* [Assigned task]: Using only the entries below, output the lines starting at the one containing "PBS. (cell room)" and ending at the one containing "- SUB-CLAUSE 5.", exactly and inclusive of both, omitting the pictures.

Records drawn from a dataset
◇ ◇ ◇ ◇ ◇
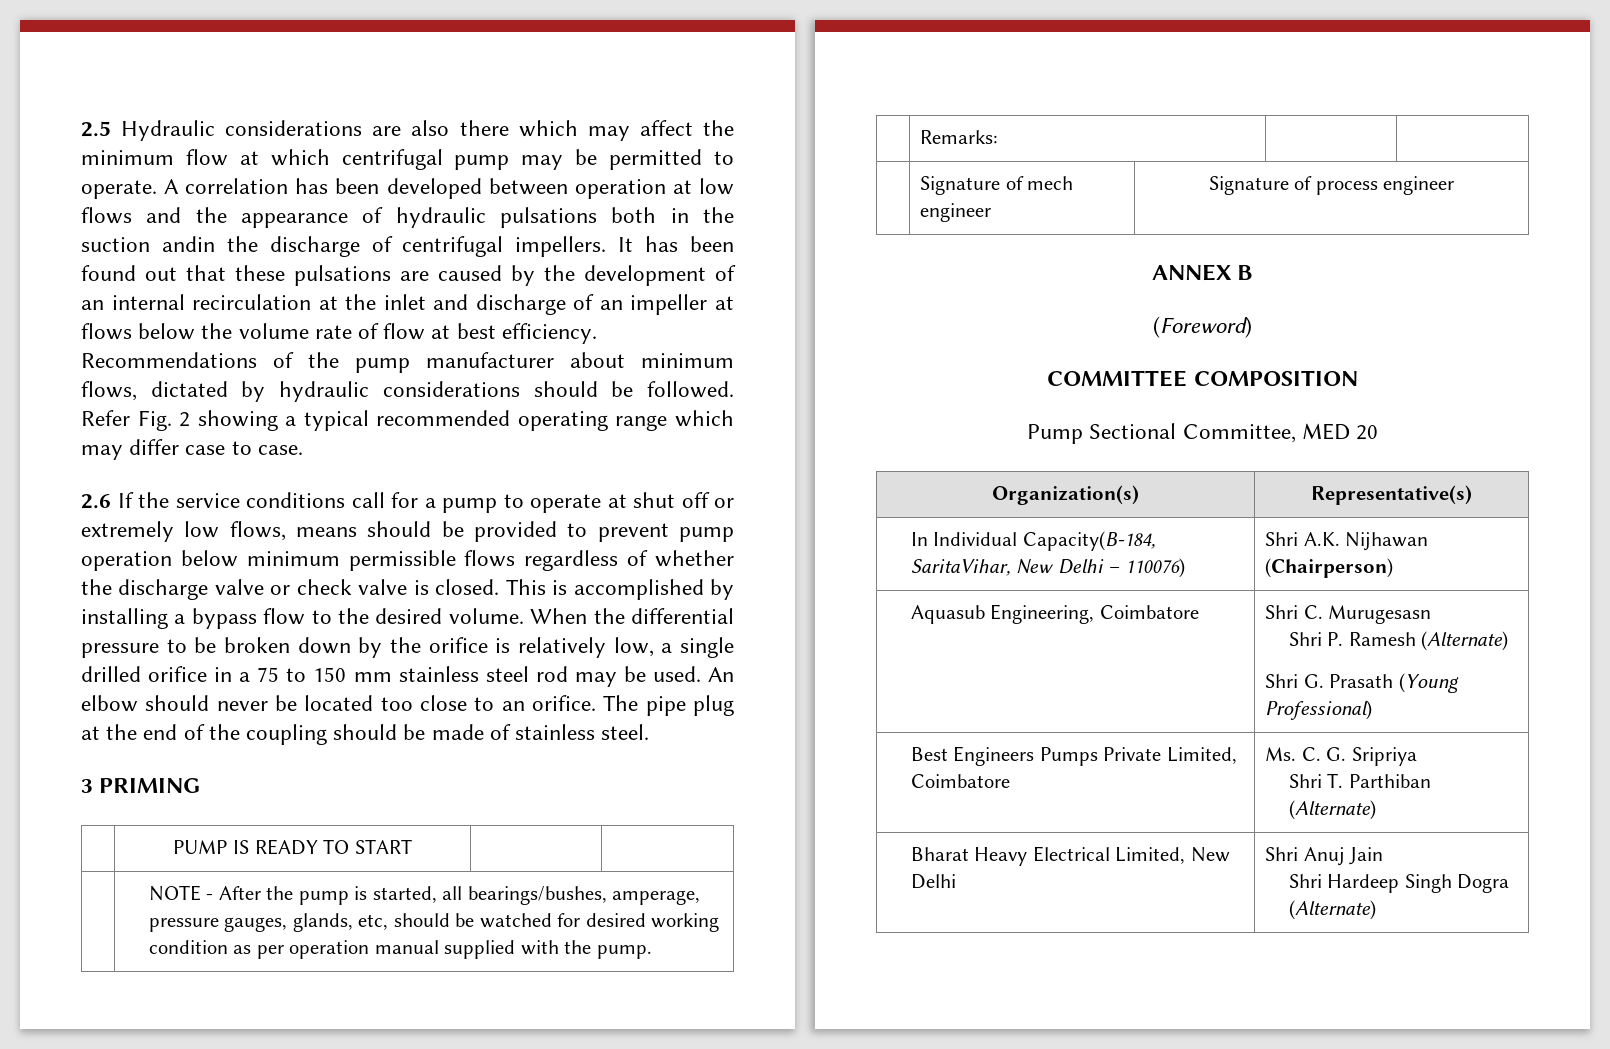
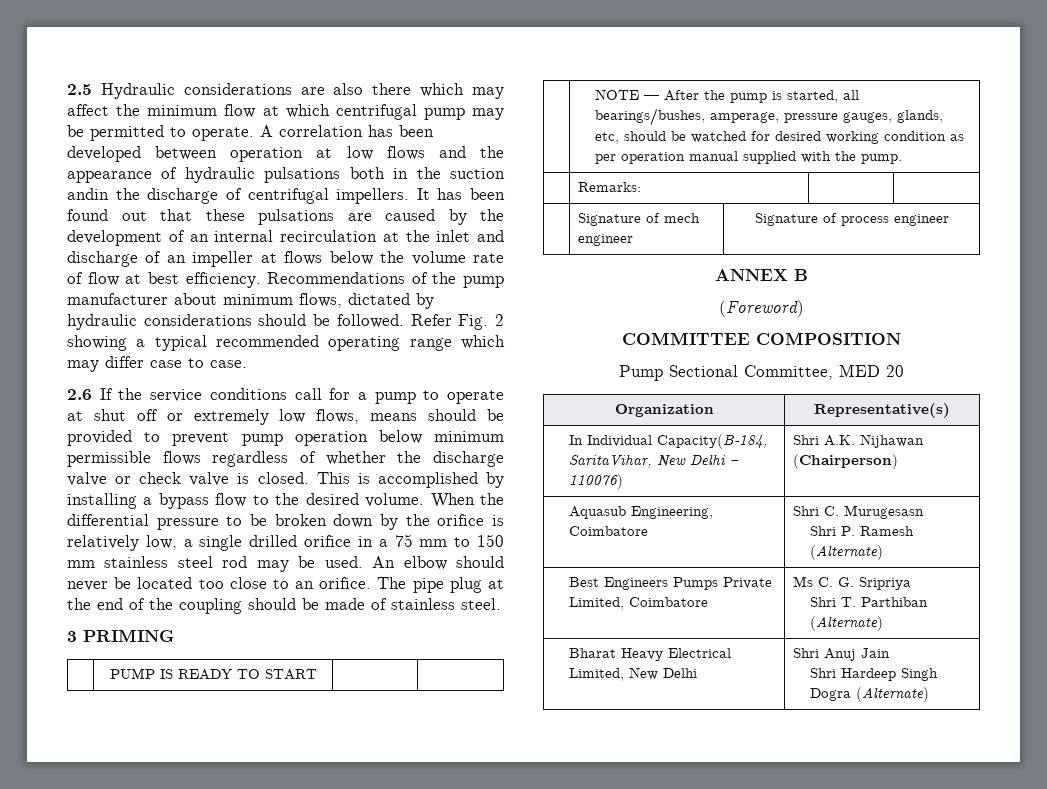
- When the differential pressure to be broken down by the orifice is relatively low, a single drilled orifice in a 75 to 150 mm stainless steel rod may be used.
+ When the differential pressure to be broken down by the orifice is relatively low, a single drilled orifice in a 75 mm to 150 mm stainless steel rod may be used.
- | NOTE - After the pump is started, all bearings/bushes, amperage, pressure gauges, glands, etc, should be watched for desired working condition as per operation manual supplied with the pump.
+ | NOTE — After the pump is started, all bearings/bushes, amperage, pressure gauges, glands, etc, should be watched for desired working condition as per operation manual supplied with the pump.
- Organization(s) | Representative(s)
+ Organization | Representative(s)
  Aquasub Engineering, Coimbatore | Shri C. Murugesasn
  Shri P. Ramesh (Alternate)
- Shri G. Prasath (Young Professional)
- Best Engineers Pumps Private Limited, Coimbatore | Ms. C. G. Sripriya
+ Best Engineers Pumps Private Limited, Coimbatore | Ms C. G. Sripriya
◇ ◇ ◇ ◇ ◇
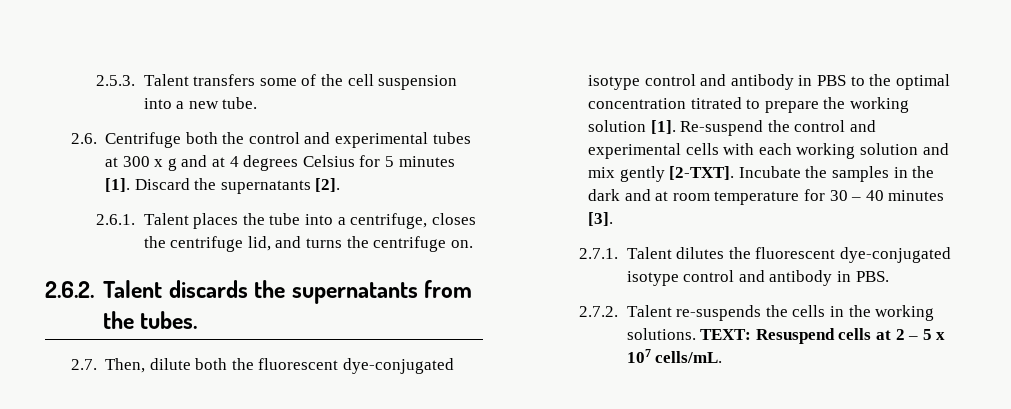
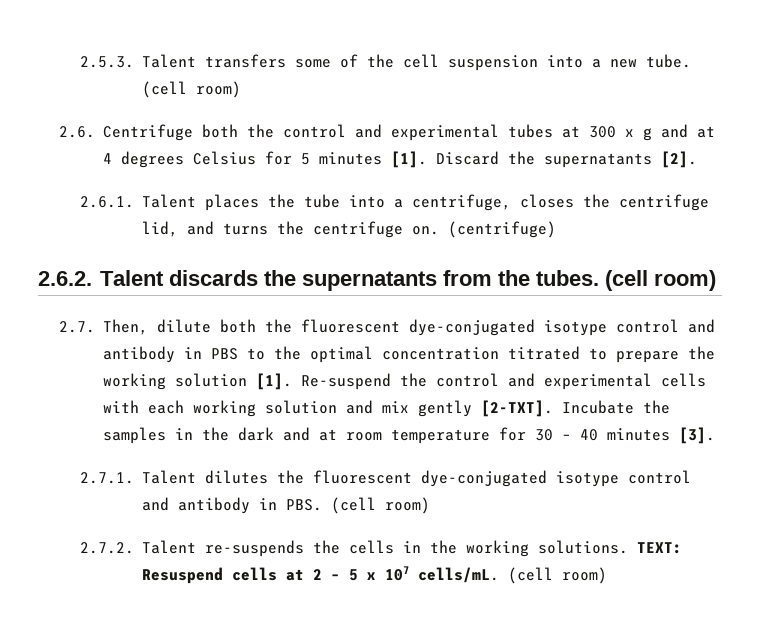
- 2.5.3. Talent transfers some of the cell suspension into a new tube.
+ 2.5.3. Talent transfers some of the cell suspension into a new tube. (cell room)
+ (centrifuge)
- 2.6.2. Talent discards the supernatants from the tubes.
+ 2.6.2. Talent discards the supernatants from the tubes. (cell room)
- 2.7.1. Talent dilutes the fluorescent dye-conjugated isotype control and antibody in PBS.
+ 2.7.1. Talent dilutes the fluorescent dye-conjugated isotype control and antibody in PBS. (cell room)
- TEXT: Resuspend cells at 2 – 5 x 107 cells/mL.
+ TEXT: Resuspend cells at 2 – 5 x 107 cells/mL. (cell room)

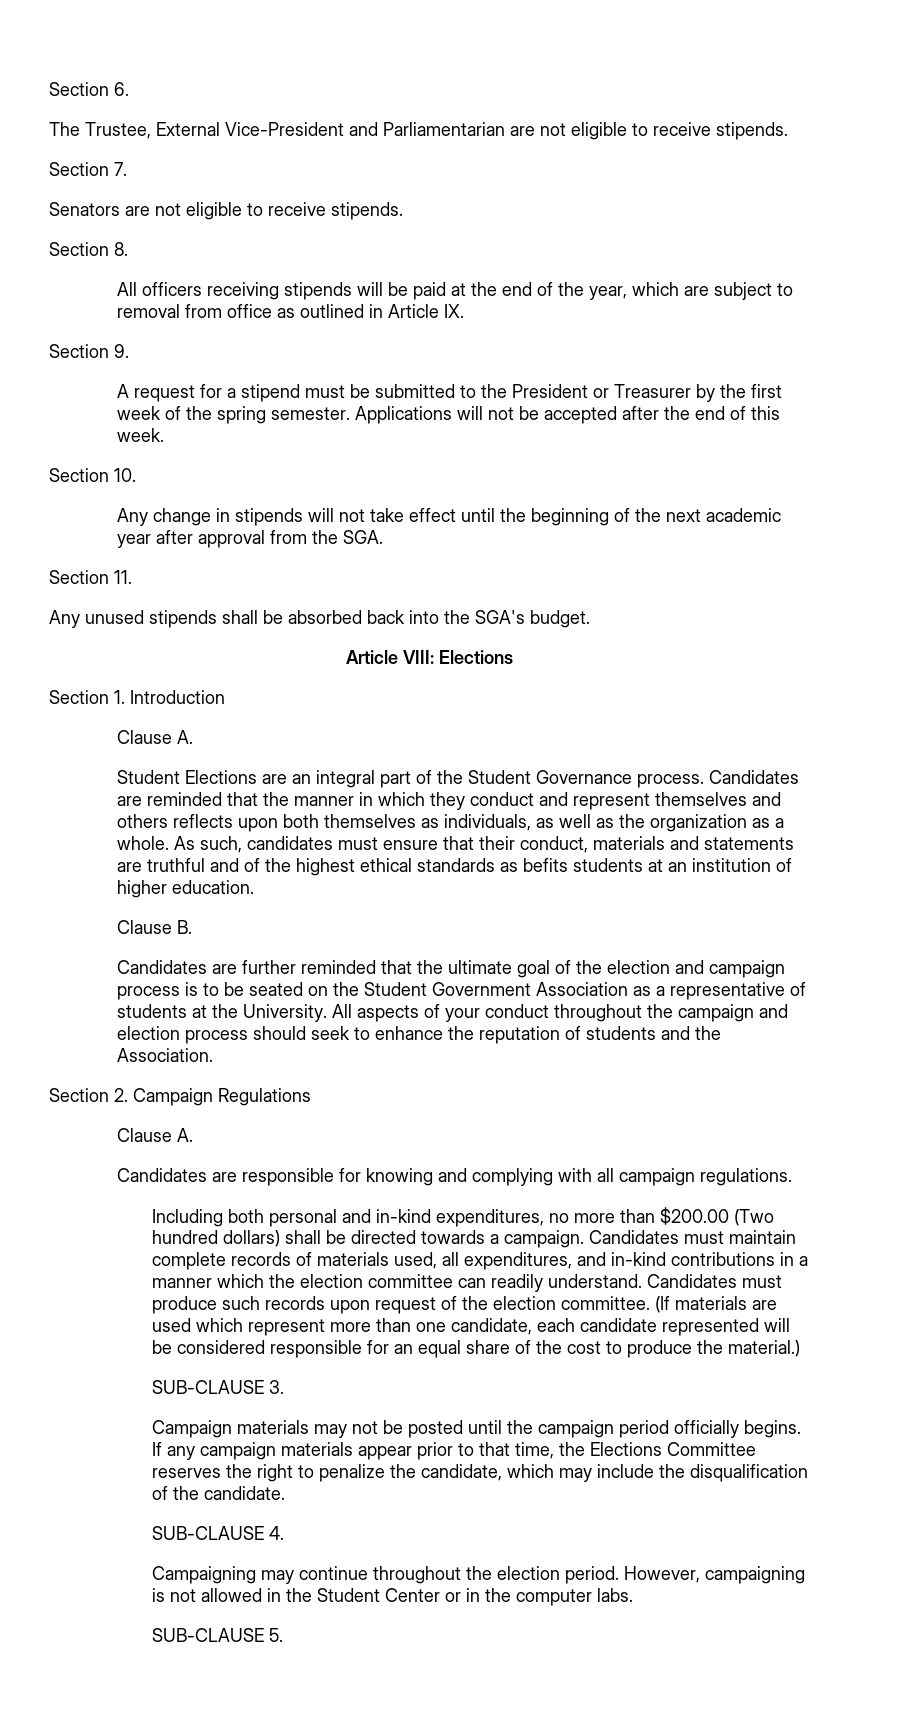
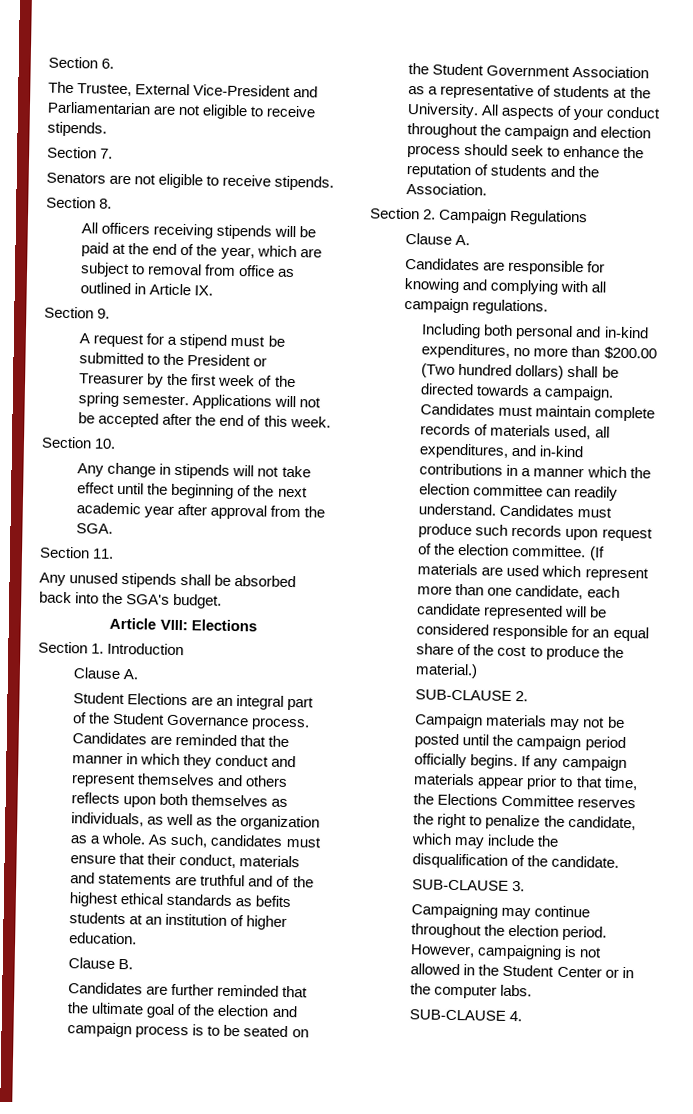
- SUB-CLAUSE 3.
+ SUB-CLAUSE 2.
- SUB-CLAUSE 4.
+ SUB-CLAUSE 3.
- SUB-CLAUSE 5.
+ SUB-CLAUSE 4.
◇ ◇ ◇ ◇ ◇
* [Reply to the task]:
+ 2.7.1. Talent dilutes the fluorescent dye-conjugated isotype control and antibody in PBS. (cell room)
- TEXT: Resuspend cells at 2 – 5 x 107 cells/mL.
+ TEXT: Resuspend cells at 2 – 5 x 107 cells/mL. (cell room)

- SUB-CLAUSE 3.
+ SUB-CLAUSE 2.
- SUB-CLAUSE 4.
+ SUB-CLAUSE 3.
- SUB-CLAUSE 5.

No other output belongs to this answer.